(Front-end code edit data)
....................

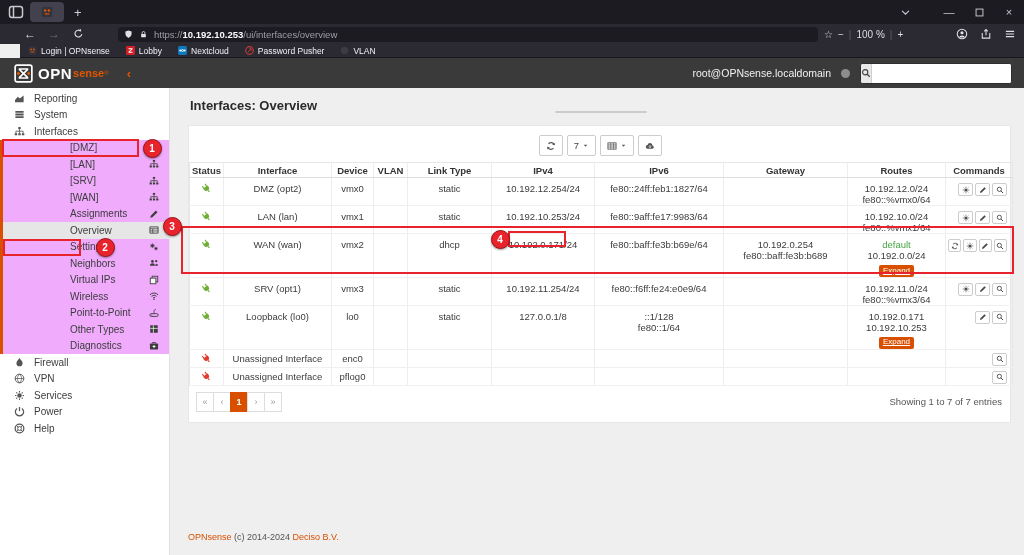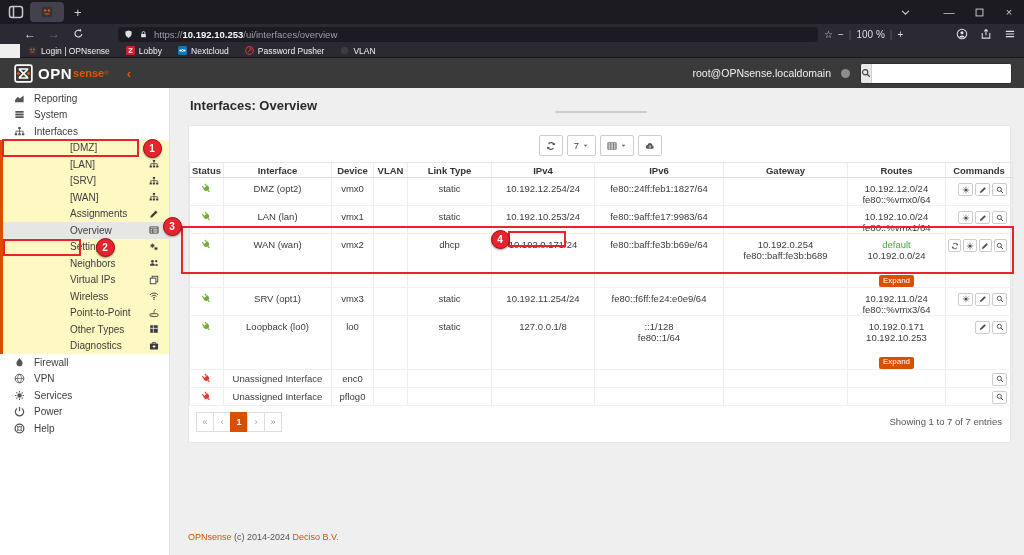--- a/index.html
+++ b/index.html
@@ -55,7 +55,7 @@
   .si{height:16.5px;display:flex;align-items:center;font-size:10px;color:#3c3c3c;}
   .si.l1{padding-left:14px;}
   .si.l1 .ic{width:11px;height:11px;color:#555;margin-right:9px;flex:none;}
-  .si.l2{background:#fef9c3;border-left:3px solid #d94f00;padding-left:67px;padding-right:10px;}
+  .si.l2{background:#f0abfc;border-left:3px solid #d94f00;padding-left:67px;padding-right:10px;}
   .si.l2 .lbl{flex:1;}
   .si.l2 .ic{width:10px;height:10px;color:#3d3d3d;flex:none;}
   .si.sel{background:#e6e6e6;}

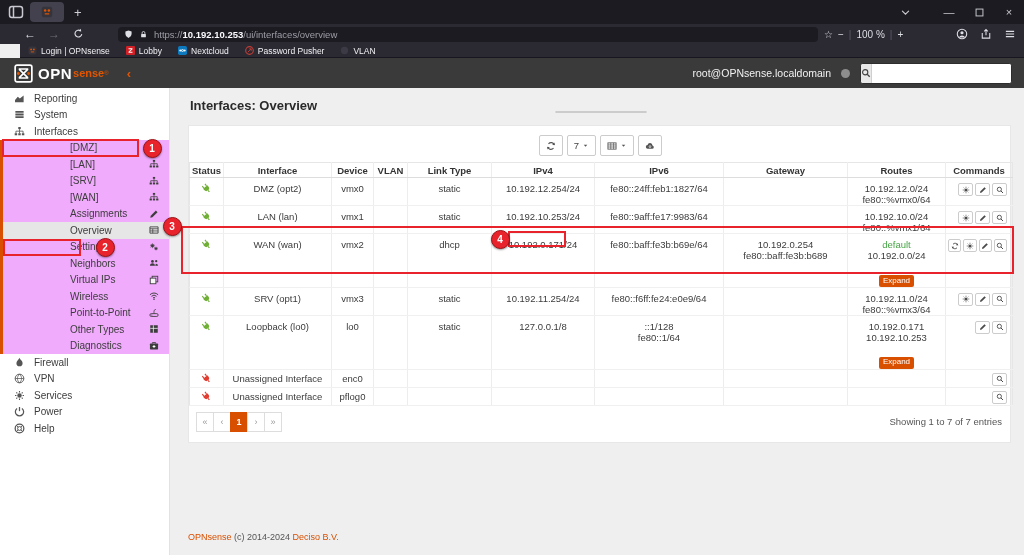--- a/index.html
+++ b/index.html
@@ -89,7 +89,7 @@
   .plug.up{color:var(--status-up);}
   .plug.down{color:var(--status-down);}
   .route-default{color:var(--route-default);}
-  .badge-expand{display:inline-block;background:var(--accent);color:#fff;font-size:8px;padding:1.5px 4px;border-radius:2px;margin-top:14px;line-height:1.1;}
+  .badge-expand{display:inline-block;background:var(--accent);color:#fff;font-size:8px;padding:1.5px 4px;border-radius:2px;margin-top:4px;line-height:1.1;text-decoration:underline;}
   .cmds{display:flex;justify-content:flex-end;gap:2px;padding-right:3px;}
   .cmdbtn{width:15px;height:13px;background:#fff;border:1px solid #ccc;border-radius:2px;display:flex;align-items:center;justify-content:center;}
   .cmdbtn .ic{width:8px;height:8px;color:#4a4a4a;}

....................

(Work item):
For this exercise, transcribe the data exactly but without its pictures.

(Reply):
--- a/index.html
+++ b/index.html
@@ -55,7 +55,7 @@
   .si{height:16.5px;display:flex;align-items:center;font-size:10px;color:#3c3c3c;}
   .si.l1{padding-left:14px;}
   .si.l1 .ic{width:11px;height:11px;color:#555;margin-right:9px;flex:none;}
-  .si.l2{background:#fef9c3;border-left:3px solid #d94f00;padding-left:67px;padding-right:10px;}
+  .si.l2{background:#f0abfc;border-left:3px solid #d94f00;padding-left:67px;padding-right:10px;}
   .si.l2 .lbl{flex:1;}
   .si.l2 .ic{width:10px;height:10px;color:#3d3d3d;flex:none;}
   .si.sel{background:#e6e6e6;}

--- a/index.html
+++ b/index.html
@@ -89,7 +89,7 @@
   .plug.up{color:var(--status-up);}
   .plug.down{color:var(--status-down);}
   .route-default{color:var(--route-default);}
-  .badge-expand{display:inline-block;background:var(--accent);color:#fff;font-size:8px;padding:1.5px 4px;border-radius:2px;margin-top:14px;line-height:1.1;}
+  .badge-expand{display:inline-block;background:var(--accent);color:#fff;font-size:8px;padding:1.5px 4px;border-radius:2px;margin-top:4px;line-height:1.1;text-decoration:underline;}
   .cmds{display:flex;justify-content:flex-end;gap:2px;padding-right:3px;}
   .cmdbtn{width:15px;height:13px;background:#fff;border:1px solid #ccc;border-radius:2px;display:flex;align-items:center;justify-content:center;}
   .cmdbtn .ic{width:8px;height:8px;color:#4a4a4a;}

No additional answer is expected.